Поезд мчался по долине, которая становилась все уже и уже, а холмы по обе ее стороны все выше и выше. Василе Мурэшану сошел на большой станции, пересел в другой поезд и в семь часов вечера был в городе X, где собирался заночевать. Он уже немного успокоился, уверив себя, что Эленуца никогда и не думала, будто богатство высокой стеной отгораживает ее от Василе Мурэшану. Она чистая, невинная девушка, и дыхание гордыни не коснулось ее души. Семинарист старался убедить себя, что Эленуца не похожа на своих сестер, что она скромна, даже очень скромна, и что, наконец, они могут пожениться даже против воли родителей. Он был почти счастлив, подходя к трактиру, где ему предстояло заночевать, и вдруг почувствовал, что задыхается от дыма и неприятного запаха. Запах этот был ему прекрасно знаком. Он остановился на мгновение и, подняв голову, увидел, как плотный темный дым столбами поднимается из труб плавильных печей. Прииск «Архангелы» предстал перед ними в еще более грозном виде; Василе Мурэшану со стесненным сердцем вошел в трактир. Остановившись на пороге, он ощутил острое желание вернуться в семинарию. Он уж не радовался тому, что едет домой.
II
В трактире, когда вошел туда Василе Мурэшану, за круглыми столами сидело, пило и закусывало множество людей. Зал был квадратный, на закопченной стене едва можно было разглядеть украшавшую ее виноградную лозу. Высокий человек, подняв руку, мог бы достать до потолка. Единственная висячая лампа тускло освещала лица, склонившиеся над тарелками. Трактирщик, низкорослый, лысый и пузатый человечек, подходил то к одному столу, то к другому и резким, хриплым голосом спрашивал посетителей, не желают ли они еще чего-нибудь. Этим же голосом, похожим на скрип несмазанных дверных петель, он, обращаясь к открытой двери в кухню, выкрикивал:
— Домнишоара! Свиную отбивную! Литр вина!
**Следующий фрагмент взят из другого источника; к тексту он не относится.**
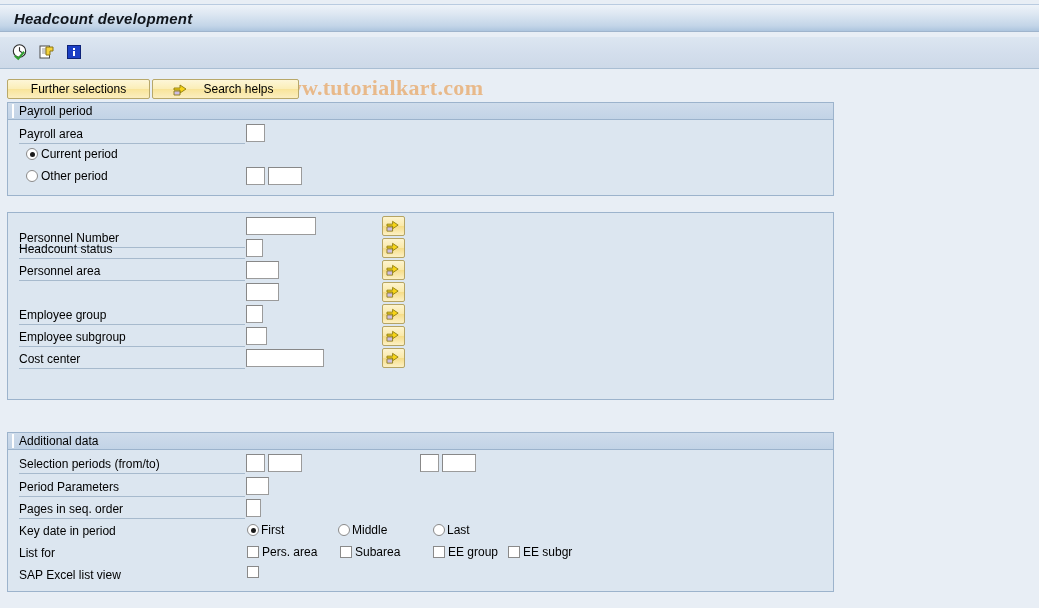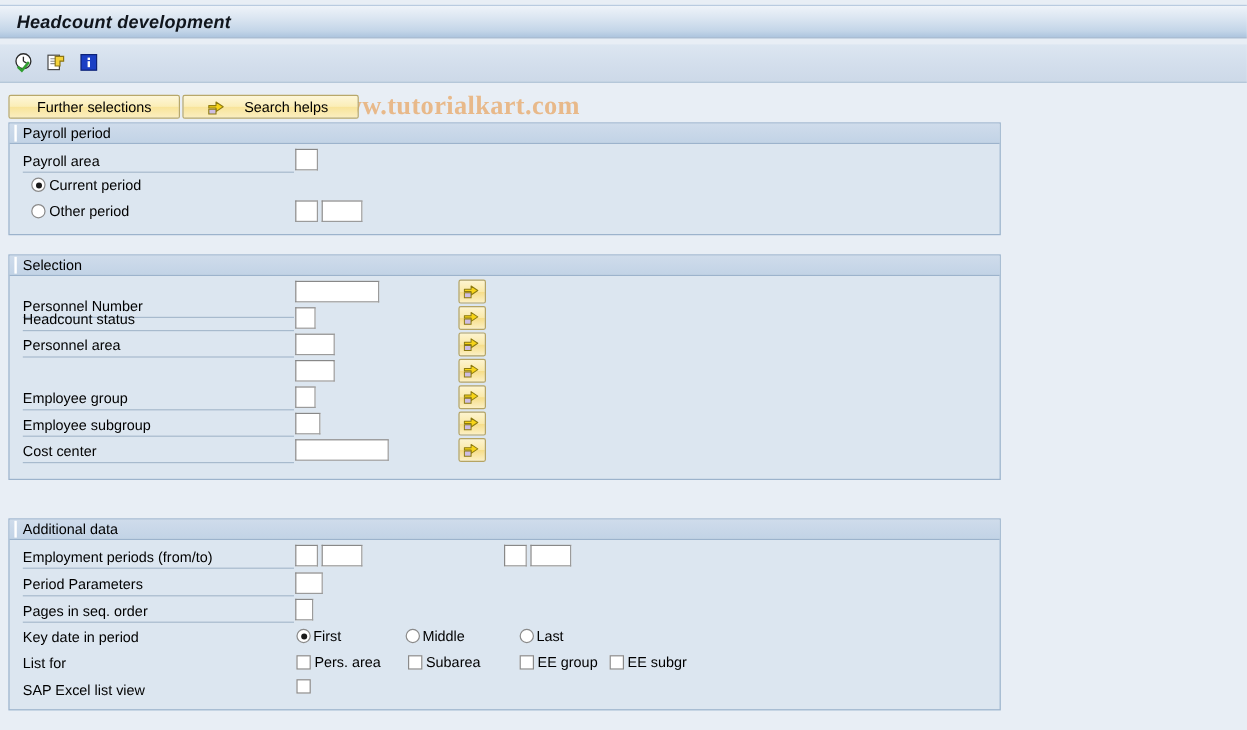--- a/index.html
+++ b/index.html
@@ -274,23 +274,20 @@
 
     <div class="radio" style="left:18px;top:50px;"></div>
     <div class="radio-lbl" style="left:33px;top:50px;">Other period</div>
     <input class="sapinput" style="left: 238px; top: 47px; width: 19px;" value="">
     <input class="sapinput" style="left: 260px; top: 47px; width: 34px;" value="">
 
   </div>
 </div>
 
 <div class="panel" style="top:212px;height:188px;">
-  <div class="panel-head">
-    <span>Selection</span>
-  </div>
   <div class="panel-body" id="selection-rows" style="height:169px;">
       <div class="fld-label underlined" style="left: 11px; top: 18px; width: 226px;">Personnel Number</div>
       <input class="sapinput" style="left: 238px; top: 4px; width: 70px;">
       <div class="msbtn" style="left: 374px; top: 3px;">
         <span style="display:flex;">
           <svg width="15" height="14" viewBox="0 0 16 15">
             <path d="M1 5.5 h6 v-3 l6 4 -6 4 v-3 h-6 z" fill="#f7d417" stroke="#8c7a10" stroke-width="0.9" stroke-linejoin="round"></path>
             <path d="M1 8.5 h6 v4.5 h-6 z" fill="#cdbde3" stroke="#8c7a10" stroke-width="0.9"></path>
           </svg>
         </span>
@@ -356,21 +353,21 @@
       </div>
     </div>
 </div>
 
 <div class="panel" style="top:432px;height:160px;">
   <div class="panel-head">
     <span>Additional data</span>
   </div>
   <div class="panel-body" style="height:141px;">
 
-    <div class="fld-label underlined" style="left:11px;top:7px;width:226px;">Employment periods (from/to)</div>
+    <div class="fld-label underlined" style="left:11px;top:7px;width:226px;">Selection periods (from/to)</div>
     <input class="sapinput" style="left: 238px; top: 4px; width: 19px;" value="">
     <input class="sapinput" style="left: 260px; top: 4px; width: 34px;" value="">
     <input class="sapinput" style="left: 412px; top: 4px; width: 19px;" value="">
     <input class="sapinput" style="left: 434px; top: 4px; width: 34px;" value="">
 
     <div class="fld-label underlined" style="left:11px;top:30px;width:226px;">Period Parameters</div>
     <input class="sapinput" style="left: 238px; top: 27px; width: 23px;" value="">
 
     <div class="fld-label underlined" style="left:11px;top:52px;width:226px;">Pages in seq. order</div>
     <input class="sapinput" style="left: 238px; top: 49px; width: 15px;" value="">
Две кружки пива!
— Несу-у-у! — доносилось издалека.
И домнишоара, весьма солидная женщина с белым лицом и крючковатым носом, тут же появлялась с тарелками и выпивкой.
Трактирщик подошел и к семинаристу, присевшему в углу за свободный столик. Они давно знали друг друга, потому что Василе, с тех пор как поступил в семинарию, останавливался в этом трактире два-три раза ежегодно. Но на этот раз трактирщик, казалось, не узнал его.
— Чего желаете? — равнодушно спросил он.
— Комнату на ночь.
— Будет, будет. А до этого какой-нибудь закусочки, вина, пива? Не хотите ли телячью отбивную?
Василе Мурэшану сообразил, что домнул Илие не узнает его, и почувствовал благодарность за подобное невнимание.
— Пожалуйста, кружку пива, а на ужин телячью отбивную!
— Домнишоара! Кружку пива и телячью отбивную! — выкрикнул трактирщик в открытую дверь.
Через несколько минут Василе Мурэшану уже отхлебывал из кружки. Потом он размял сигарету и стал прислушиваться к разговору крестьян, сидевших за соседним столиком. В трактире был всего один зал для посетителей, и потому зачастую можно было видеть за одним столом священников, адвокатов, крестьян и мастеровых. Два крестьянина говорили тихо, почти шепотом, понемножку прихлебывая из маленьких стаканчиков.
— Да, — говорил один, — нету доли, нет и покоя. Я со сретенья двести злотых спустил, а работал наравне с приисковыми ребятами. Кончено дело! Нет больше золота ни у «Ворона», ни в «Черной луже». Пойду попытаю счастья у «Трех святых».